**TASK DIRECTIONS**
If a line in the listing contains "none", copy it out whole.

**EXERCISE MATERIAL**

━━━━━━━━━━━━━━━━━━━━━━━━━━━━━━

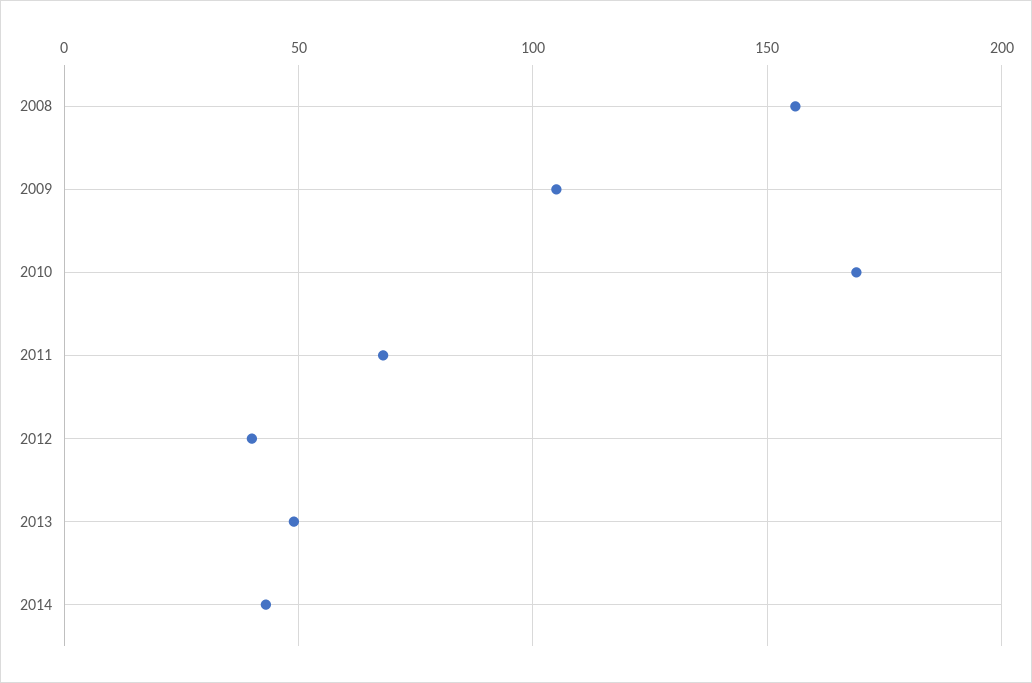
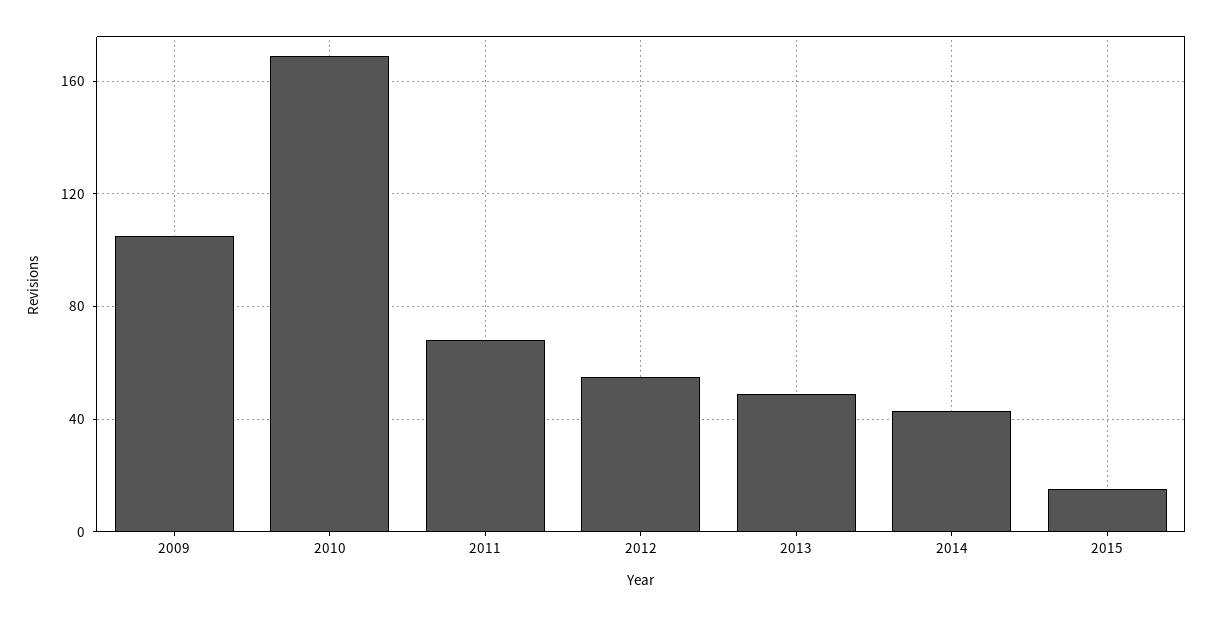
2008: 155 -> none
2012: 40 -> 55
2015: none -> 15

━━━━━━━━━━━━━━━━━━━━━━━━━━━━━━

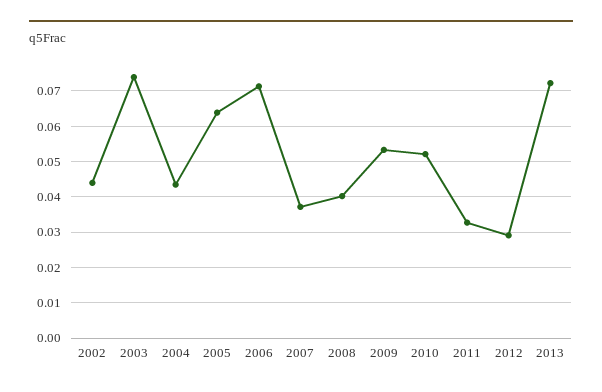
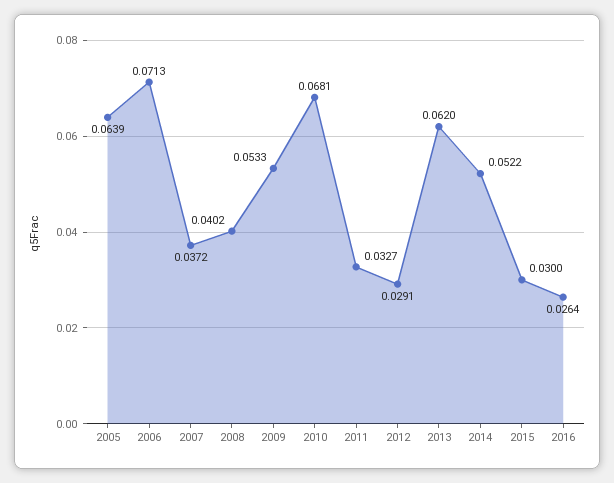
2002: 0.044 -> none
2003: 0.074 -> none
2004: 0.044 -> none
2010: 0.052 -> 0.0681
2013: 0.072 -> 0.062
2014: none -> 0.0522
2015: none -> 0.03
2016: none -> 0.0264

━━━━━━━━━━━━━━━━━━━━━━━━━━━━━━

**EXERCISE ANSWER**
2008: 155 -> none
2015: none -> 15
2002: 0.044 -> none
2003: 0.074 -> none
2004: 0.044 -> none
2014: none -> 0.0522
2015: none -> 0.03
2016: none -> 0.0264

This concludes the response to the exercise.